Ülenkinder hat es sich zum Ziel gemacht, Familien von schwer erkrankten Kindern so zu schulen, dass eine häusliche Pflege möglich wird. In den ehemaligen Räumen des Hospizes im Israelitischen Krankenhauses sind auf 470 Quadratmetern acht Familienzimmer entstanden, in denen ein Elternteil in ein bis drei Monaten die Versorgung des Kindes erlernen kann. Die Idee dazu hatten Kirsten Mainzer und Eva Maria Ciolek.

Einen Teil der Möblierung der Familienzimmer wurde von Gärtner geliefert, da hier eine möglichst wohnliche Atmosphäre geschaffen werden sollte. Bei der Einrichtung besonders wichtig: das Hygienekonzept. Alle Oberflächen sind pflegeleicht, für Polsterungen kam beispielsweise Kunstleder zum Einsatz. In den lichtdurchfluteten Zimmer gibt es jeweils ein Bett für die Kinder oder Jugendlichen und ein Elternbett, gemütliche Sitzgelegenheiten sowie einen Essplatz.
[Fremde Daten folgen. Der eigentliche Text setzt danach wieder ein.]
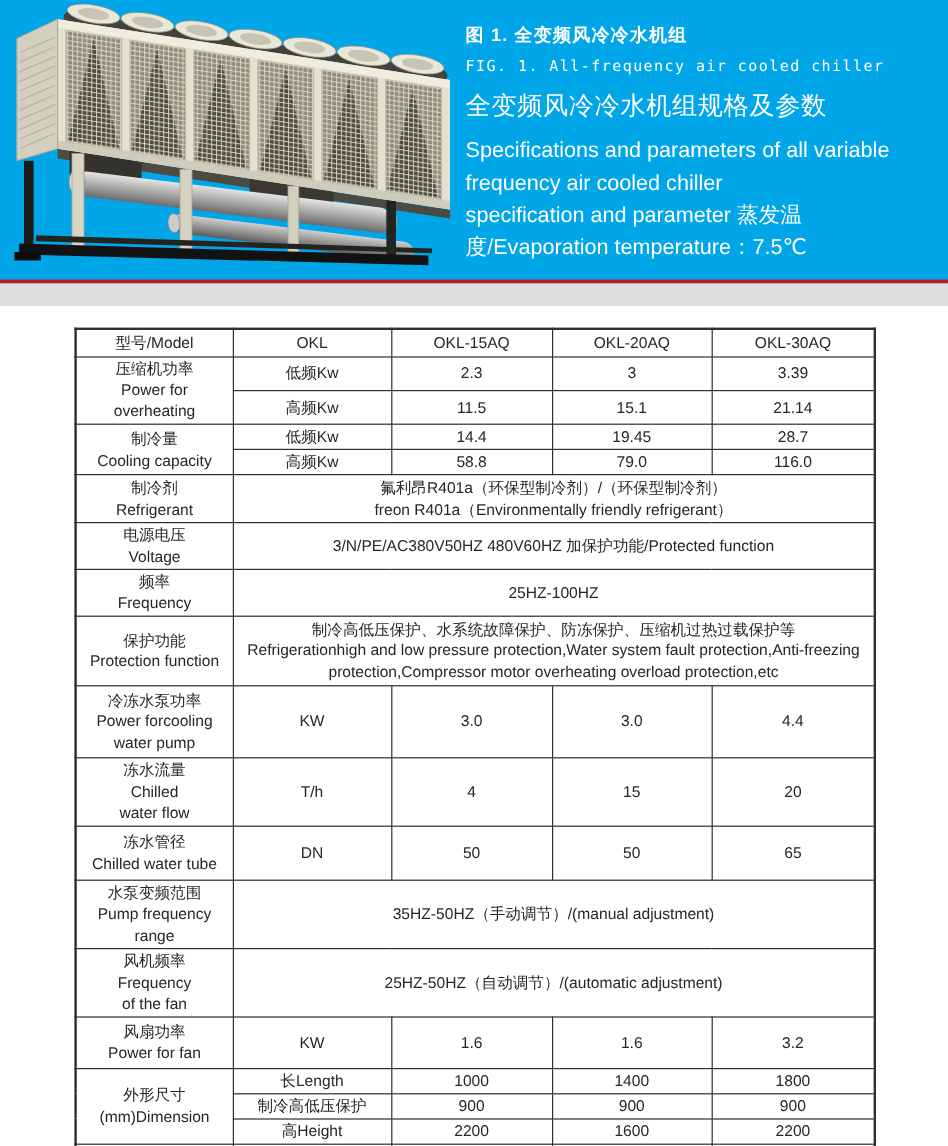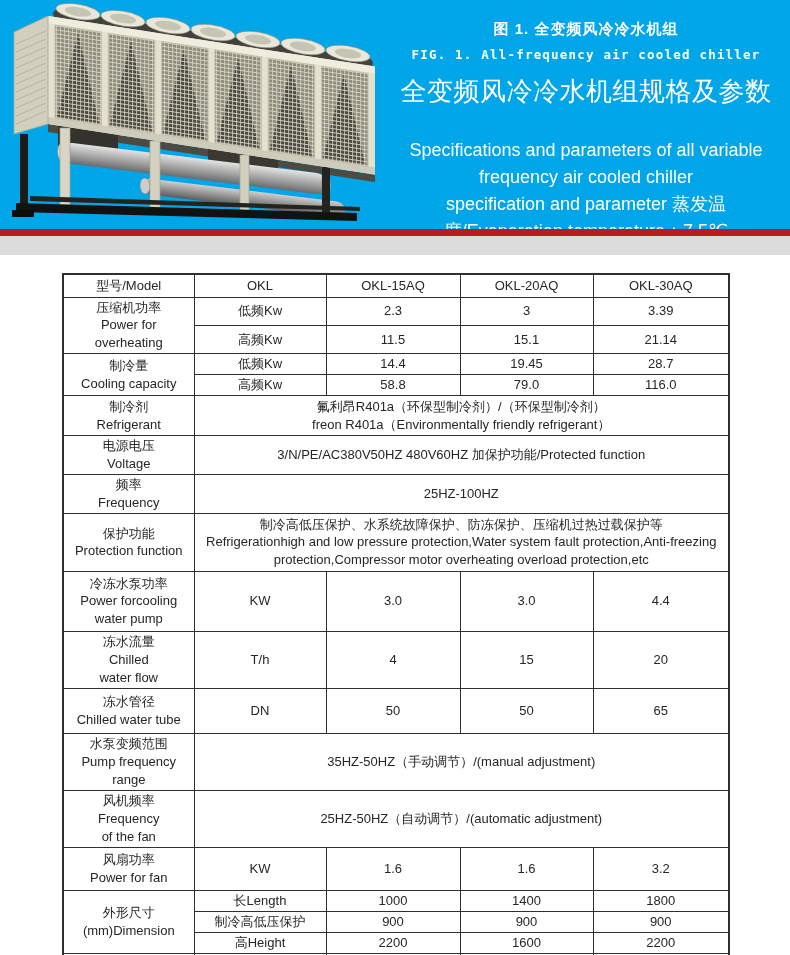"图 1. 全变频风冷冷水机组" .hero { border-bottom: 7px solid #b91c1c -> 3px solid #b91c1c; text-align: center -> none }
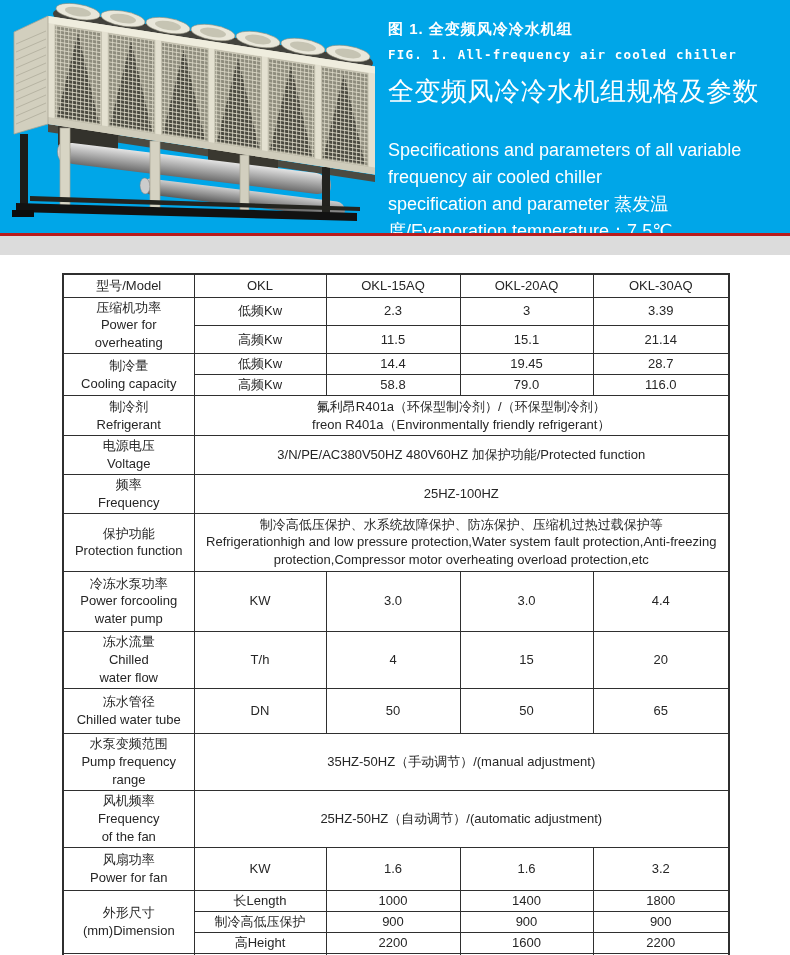"FIG. 1. All-frequency air cooled" .cap-en { font-weight: bold -> normal }
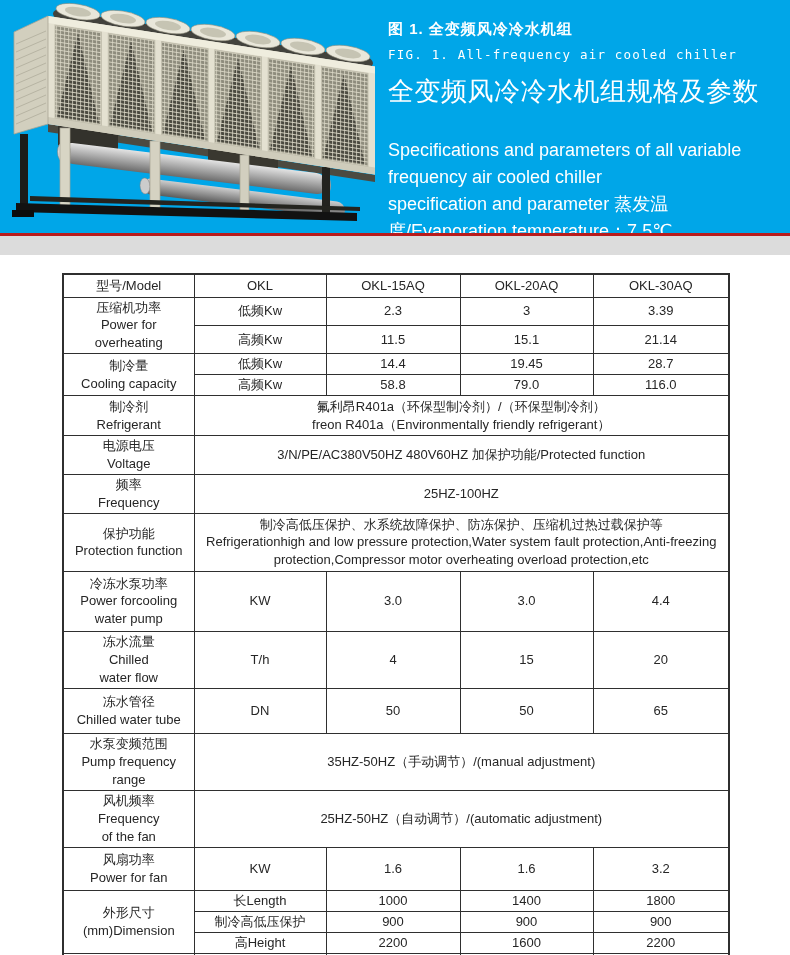"全变频风冷冷水机组规格及参数" .hero-title { font-size: 26px -> 21px; margin-bottom: 28px -> 10px }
Ziel von Ülenkinder ist es, dass sich Patienten und Eltern wohlfühlen, um in entspannter Atmosphäre Sicherheit aufbauen zu können. Das behagliche Ambiente wird unter anderem durch ein besonderes Farbkonzept mit mal knalligen, mal ruhigeren Wandfarben wie Orange, Pink, Blau und Lila erzielt. Aber auch Möbel setzen mit ihren bunten Bezügen Akzente.

 

Unter der Schirmherrschaft von Hamburgs Zweiter Bürgermeisterin Katharina Fegebank hat die Einrichtung im September ihren Betrieb aufgenommen.